What this task involves.
Return the entries below word for word; no images should appear in the copy.

Supplied material.
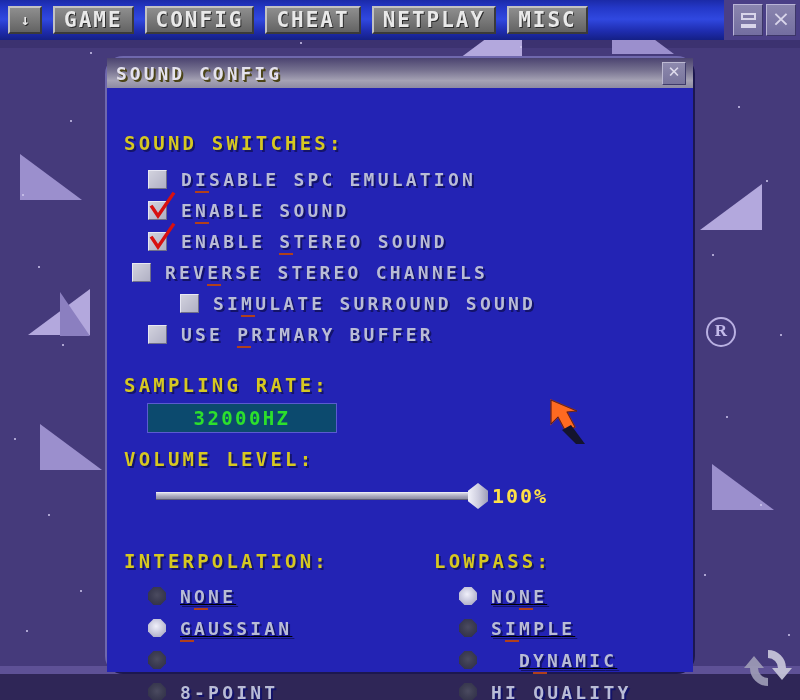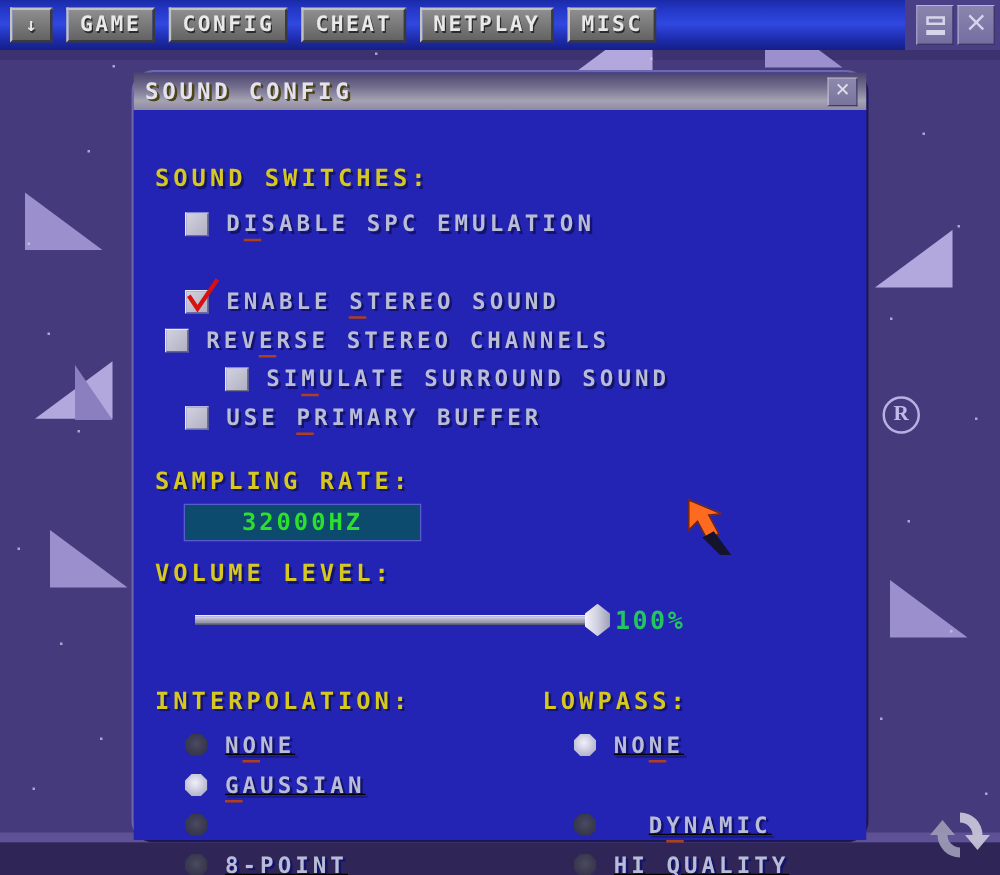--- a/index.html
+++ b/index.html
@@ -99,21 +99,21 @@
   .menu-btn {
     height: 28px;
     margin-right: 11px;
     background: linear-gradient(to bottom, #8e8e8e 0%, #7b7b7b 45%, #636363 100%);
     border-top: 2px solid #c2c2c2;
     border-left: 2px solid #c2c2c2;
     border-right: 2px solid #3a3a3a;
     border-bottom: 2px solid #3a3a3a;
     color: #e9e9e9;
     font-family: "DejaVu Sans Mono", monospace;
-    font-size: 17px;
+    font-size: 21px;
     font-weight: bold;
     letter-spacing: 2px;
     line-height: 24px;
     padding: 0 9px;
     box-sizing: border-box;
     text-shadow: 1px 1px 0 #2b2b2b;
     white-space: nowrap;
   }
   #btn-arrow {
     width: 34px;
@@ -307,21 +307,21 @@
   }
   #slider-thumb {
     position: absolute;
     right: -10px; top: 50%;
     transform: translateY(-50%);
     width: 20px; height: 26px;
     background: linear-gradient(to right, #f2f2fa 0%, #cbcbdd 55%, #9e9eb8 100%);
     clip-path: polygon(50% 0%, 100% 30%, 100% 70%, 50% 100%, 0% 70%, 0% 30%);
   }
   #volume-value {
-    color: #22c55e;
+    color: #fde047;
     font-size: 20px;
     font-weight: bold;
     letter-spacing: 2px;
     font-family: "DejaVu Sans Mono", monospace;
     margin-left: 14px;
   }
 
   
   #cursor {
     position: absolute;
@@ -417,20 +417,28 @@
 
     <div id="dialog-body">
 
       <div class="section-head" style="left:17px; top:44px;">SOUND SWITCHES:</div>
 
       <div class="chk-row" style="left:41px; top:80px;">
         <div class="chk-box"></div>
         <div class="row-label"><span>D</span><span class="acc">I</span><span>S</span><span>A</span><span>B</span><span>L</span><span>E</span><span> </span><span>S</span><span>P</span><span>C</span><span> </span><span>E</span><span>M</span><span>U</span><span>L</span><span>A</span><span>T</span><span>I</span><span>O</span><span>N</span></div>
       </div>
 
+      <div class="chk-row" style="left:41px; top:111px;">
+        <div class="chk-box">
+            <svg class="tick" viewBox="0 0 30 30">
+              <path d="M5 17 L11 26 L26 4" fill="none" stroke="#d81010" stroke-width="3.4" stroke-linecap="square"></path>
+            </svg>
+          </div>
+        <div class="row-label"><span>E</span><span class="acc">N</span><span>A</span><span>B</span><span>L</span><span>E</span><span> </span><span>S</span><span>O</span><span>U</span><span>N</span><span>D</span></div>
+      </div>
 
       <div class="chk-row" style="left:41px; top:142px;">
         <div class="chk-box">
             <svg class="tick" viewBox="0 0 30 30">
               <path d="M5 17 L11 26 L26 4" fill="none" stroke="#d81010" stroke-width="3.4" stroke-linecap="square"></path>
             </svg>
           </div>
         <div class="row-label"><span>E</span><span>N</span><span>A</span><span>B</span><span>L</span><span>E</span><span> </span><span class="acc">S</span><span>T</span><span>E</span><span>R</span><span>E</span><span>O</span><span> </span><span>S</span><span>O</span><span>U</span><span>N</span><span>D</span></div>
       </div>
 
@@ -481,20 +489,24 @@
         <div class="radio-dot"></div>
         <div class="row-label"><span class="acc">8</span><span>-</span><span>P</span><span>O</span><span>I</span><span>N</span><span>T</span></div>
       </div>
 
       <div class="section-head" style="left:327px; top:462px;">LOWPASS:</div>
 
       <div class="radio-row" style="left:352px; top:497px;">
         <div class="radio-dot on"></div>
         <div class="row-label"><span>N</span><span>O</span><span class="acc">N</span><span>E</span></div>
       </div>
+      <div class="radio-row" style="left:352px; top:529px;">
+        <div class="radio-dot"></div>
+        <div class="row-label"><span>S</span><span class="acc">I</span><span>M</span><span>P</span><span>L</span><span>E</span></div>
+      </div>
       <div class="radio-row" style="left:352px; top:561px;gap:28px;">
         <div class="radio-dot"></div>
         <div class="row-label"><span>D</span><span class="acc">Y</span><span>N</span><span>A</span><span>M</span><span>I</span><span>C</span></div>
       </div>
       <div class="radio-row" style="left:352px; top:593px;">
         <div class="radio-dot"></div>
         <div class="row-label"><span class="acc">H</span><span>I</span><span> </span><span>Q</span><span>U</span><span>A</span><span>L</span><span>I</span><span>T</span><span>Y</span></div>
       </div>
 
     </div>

The completed task.
--- a/index.html
+++ b/index.html
@@ -99,21 +99,21 @@
   .menu-btn {
     height: 28px;
     margin-right: 11px;
     background: linear-gradient(to bottom, #8e8e8e 0%, #7b7b7b 45%, #636363 100%);
     border-top: 2px solid #c2c2c2;
     border-left: 2px solid #c2c2c2;
     border-right: 2px solid #3a3a3a;
     border-bottom: 2px solid #3a3a3a;
     color: #e9e9e9;
     font-family: "DejaVu Sans Mono", monospace;
-    font-size: 17px;
+    font-size: 21px;
     font-weight: bold;
     letter-spacing: 2px;
     line-height: 24px;
     padding: 0 9px;
     box-sizing: border-box;
     text-shadow: 1px 1px 0 #2b2b2b;
     white-space: nowrap;
   }
   #btn-arrow {
     width: 34px;
@@ -307,21 +307,21 @@
   }
   #slider-thumb {
     position: absolute;
     right: -10px; top: 50%;
     transform: translateY(-50%);
     width: 20px; height: 26px;
     background: linear-gradient(to right, #f2f2fa 0%, #cbcbdd 55%, #9e9eb8 100%);
     clip-path: polygon(50% 0%, 100% 30%, 100% 70%, 50% 100%, 0% 70%, 0% 30%);
   }
   #volume-value {
-    color: #22c55e;
+    color: #fde047;
     font-size: 20px;
     font-weight: bold;
     letter-spacing: 2px;
     font-family: "DejaVu Sans Mono", monospace;
     margin-left: 14px;
   }
 
   
   #cursor {
     position: absolute;
@@ -417,20 +417,28 @@
 
     <div id="dialog-body">
 
       <div class="section-head" style="left:17px; top:44px;">SOUND SWITCHES:</div>
 
       <div class="chk-row" style="left:41px; top:80px;">
         <div class="chk-box"></div>
         <div class="row-label"><span>D</span><span class="acc">I</span><span>S</span><span>A</span><span>B</span><span>L</span><span>E</span><span> </span><span>S</span><span>P</span><span>C</span><span> </span><span>E</span><span>M</span><span>U</span><span>L</span><span>A</span><span>T</span><span>I</span><span>O</span><span>N</span></div>
       </div>
 
+      <div class="chk-row" style="left:41px; top:111px;">
+        <div class="chk-box">
+            <svg class="tick" viewBox="0 0 30 30">
+              <path d="M5 17 L11 26 L26 4" fill="none" stroke="#d81010" stroke-width="3.4" stroke-linecap="square"></path>
+            </svg>
+          </div>
+        <div class="row-label"><span>E</span><span class="acc">N</span><span>A</span><span>B</span><span>L</span><span>E</span><span> </span><span>S</span><span>O</span><span>U</span><span>N</span><span>D</span></div>
+      </div>
 
       <div class="chk-row" style="left:41px; top:142px;">
         <div class="chk-box">
             <svg class="tick" viewBox="0 0 30 30">
               <path d="M5 17 L11 26 L26 4" fill="none" stroke="#d81010" stroke-width="3.4" stroke-linecap="square"></path>
             </svg>
           </div>
         <div class="row-label"><span>E</span><span>N</span><span>A</span><span>B</span><span>L</span><span>E</span><span> </span><span class="acc">S</span><span>T</span><span>E</span><span>R</span><span>E</span><span>O</span><span> </span><span>S</span><span>O</span><span>U</span><span>N</span><span>D</span></div>
       </div>
 
@@ -481,20 +489,24 @@
         <div class="radio-dot"></div>
         <div class="row-label"><span class="acc">8</span><span>-</span><span>P</span><span>O</span><span>I</span><span>N</span><span>T</span></div>
       </div>
 
       <div class="section-head" style="left:327px; top:462px;">LOWPASS:</div>
 
       <div class="radio-row" style="left:352px; top:497px;">
         <div class="radio-dot on"></div>
         <div class="row-label"><span>N</span><span>O</span><span class="acc">N</span><span>E</span></div>
       </div>
+      <div class="radio-row" style="left:352px; top:529px;">
+        <div class="radio-dot"></div>
+        <div class="row-label"><span>S</span><span class="acc">I</span><span>M</span><span>P</span><span>L</span><span>E</span></div>
+      </div>
       <div class="radio-row" style="left:352px; top:561px;gap:28px;">
         <div class="radio-dot"></div>
         <div class="row-label"><span>D</span><span class="acc">Y</span><span>N</span><span>A</span><span>M</span><span>I</span><span>C</span></div>
       </div>
       <div class="radio-row" style="left:352px; top:593px;">
         <div class="radio-dot"></div>
         <div class="row-label"><span class="acc">H</span><span>I</span><span> </span><span>Q</span><span>U</span><span>A</span><span>L</span><span>I</span><span>T</span><span>Y</span></div>
       </div>
 
     </div>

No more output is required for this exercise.